Task instructions =
Wherever "height" turns up in a line of the entries below, that line counts. Say how many such lines there are, with no other words.

Code change snippets =
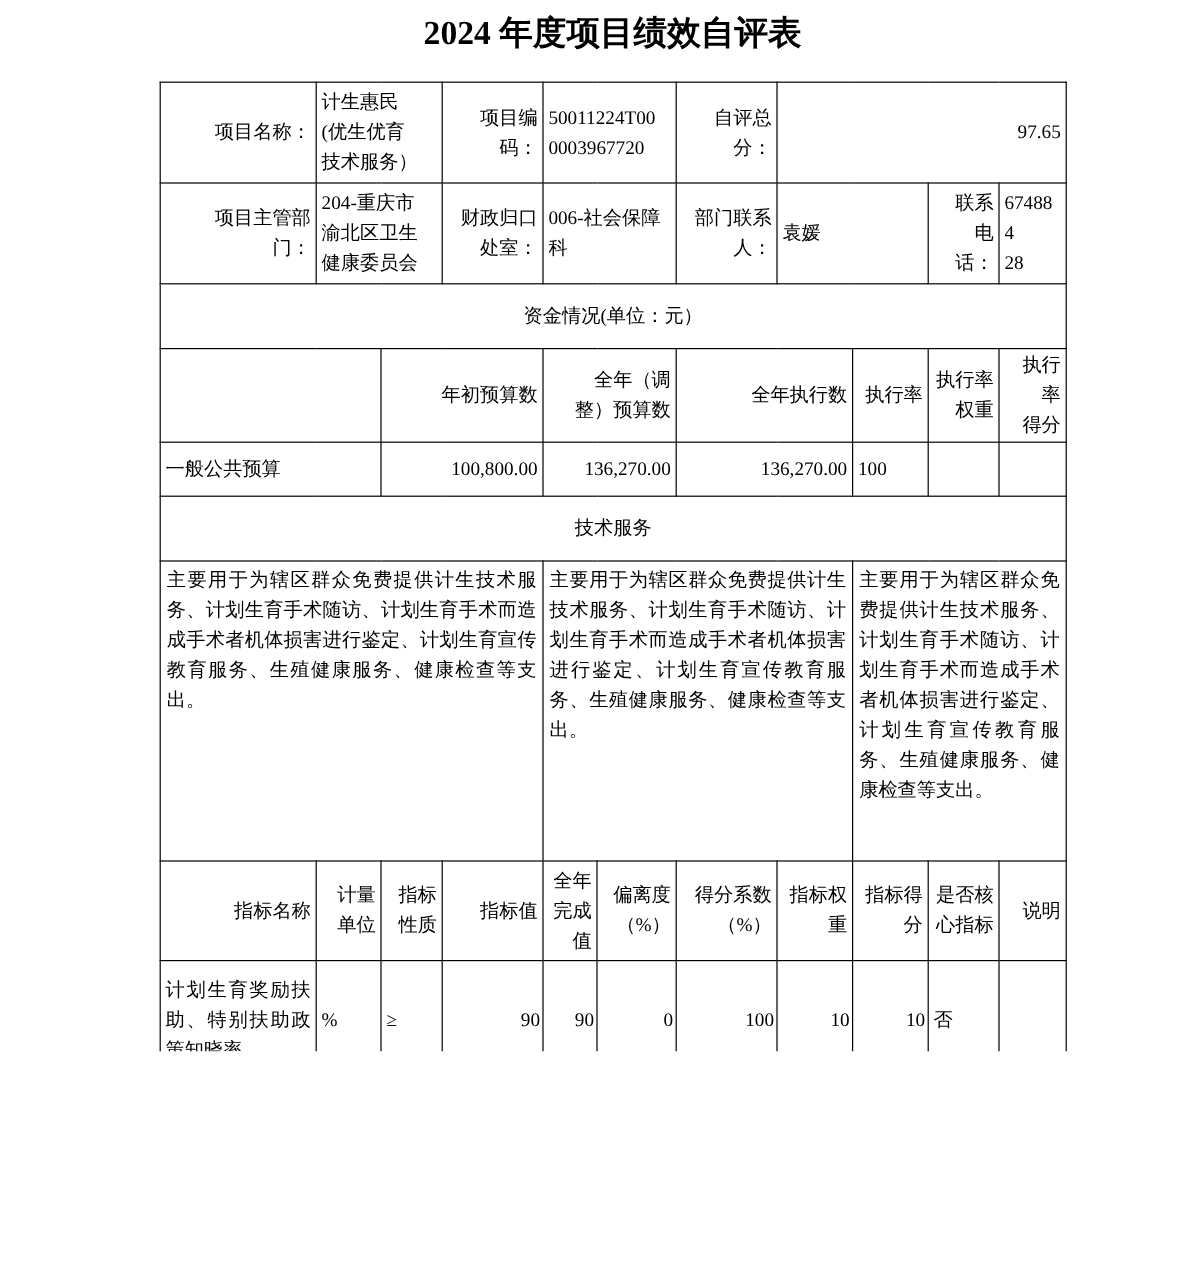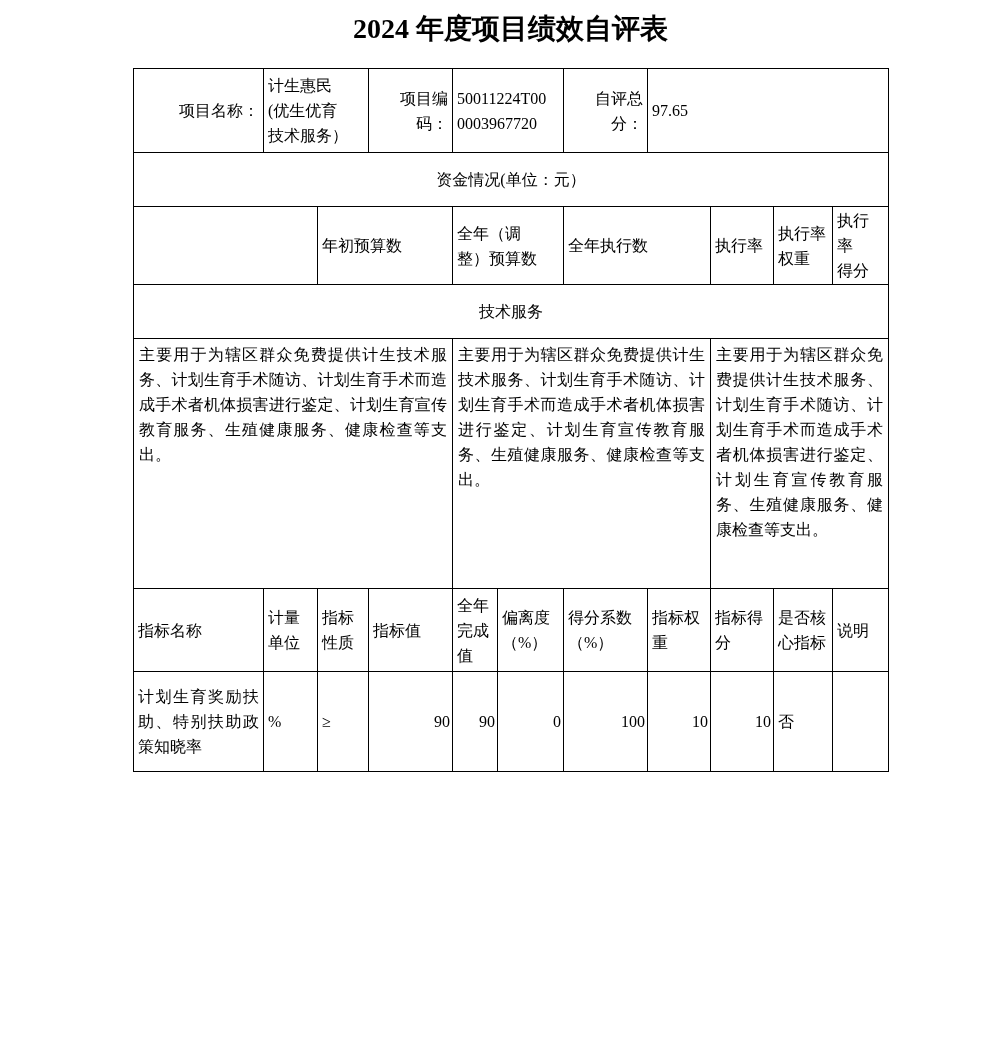--- a/index.html
+++ b/index.html
@@ -19,21 +19,21 @@
     margin-left: 133px; width: 755px;
   }
   td {
     border: 1px solid #000;
     font-size: 16px; line-height: 25px;
     padding: 1px 4px; vertical-align: middle;
     overflow: hidden; overflow-wrap: break-word;
   }
   .pre { white-space: pre-line; }
   .r { text-align: right; }
-  .c { text-align: left; }
+  .c { text-align: right; }
   .l { text-align: left; }
   .num { text-align: right; padding-right: 2px; }
   .sect { text-align: center; }
   .para {
     text-align: justify; text-justify: inter-character;
     vertical-align: top; padding: 3px 5px; font-family: Liberation Serif, serif;
   }
   .jname {
     text-align: justify; text-justify: inter-character;
   }
@@ -68,40 +68,68 @@
 技术服务）</td>
       <td class="r pre">项目编
 码：</td>
       <td class="l pre" colspan="2">50011224T00
 0003967720</td>
       <td class="r pre">自评总
 分：</td>
       <td class="c" colspan="4">97.65</td>
     </tr>
 
+    <tr style="height:84px">
+      <td class="r pre">项目主管部
+门：</td>
+      <td class="l pre" colspan="2">204-重庆市
+渝北区卫生
+健康委员会</td>
+      <td class="r pre">财政归口
+处室：</td>
+      <td class="l pre" colspan="2">006-社会保障
+科</td>
+      <td class="r pre">部门联系
+人：</td>
+      <td class="l" colspan="2">袁媛</td>
+      <td class="r pre">联系
+电
+话：</td>
+      <td class="l pre">674884
+28</td>
+    </tr>
 
     <tr style="height:54px">
       <td class="sect" colspan="11">资金情况(单位：元）</td>
     </tr>
 
     <tr style="height:54px">
       <td colspan="2"></td>
       <td class="c pre" colspan="2">年初预算数</td>
       <td class="c pre" colspan="2">全年（调
 整）预算数</td>
       <td class="c pre" colspan="2">全年执行数</td>
       <td class="c pre">执行率</td>
       <td class="c pre">执行率
 权重</td>
       <td class="c pre">执行率
 得分</td>
     </tr>
 
 
 
+    <tr style="height:45px">
+      <td class="l" colspan="2">一般公共预算</td>
+      <td class="c" colspan="2">100,800.00</td>
+      <td class="c" colspan="2">136,270.00</td>
+      <td class="c" colspan="2">136,270.00</td>
+      <td class="l">100</td>
+      <td class="c"></td>
+      <td class="num"></td>
+    </tr>
 
     <tr style="height:54px">
       <td class="sect" colspan="11">技术服务</td>
     </tr>
 
 
     <tr style="height:250px">
       <td class="para" colspan="4">主要用于为辖区群众免费提供计生技术服务、计划生育手术随访、计划生育手术而造成手术者机体损害进行鉴定、计划生育宣传教育服务、生殖健康服务、健康检查等支出。</td>
       <td class="para" colspan="4">主要用于为辖区群众免费提供计生技术服务、计划生育手术随访、计划生育手术而造成手术者机体损害进行鉴定、计划生育宣传教育服务、生殖健康服务、健康检查等支出。</td>
       <td class="para" colspan="3">主要用于为辖区群众免费提供计生技术服务、计划生育手术随访、计划生育手术而造成手术者机体损害进行鉴定、计划生育宣传教育服务、生殖健康服务、健康检查等支出。</td>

Completed exercise =
7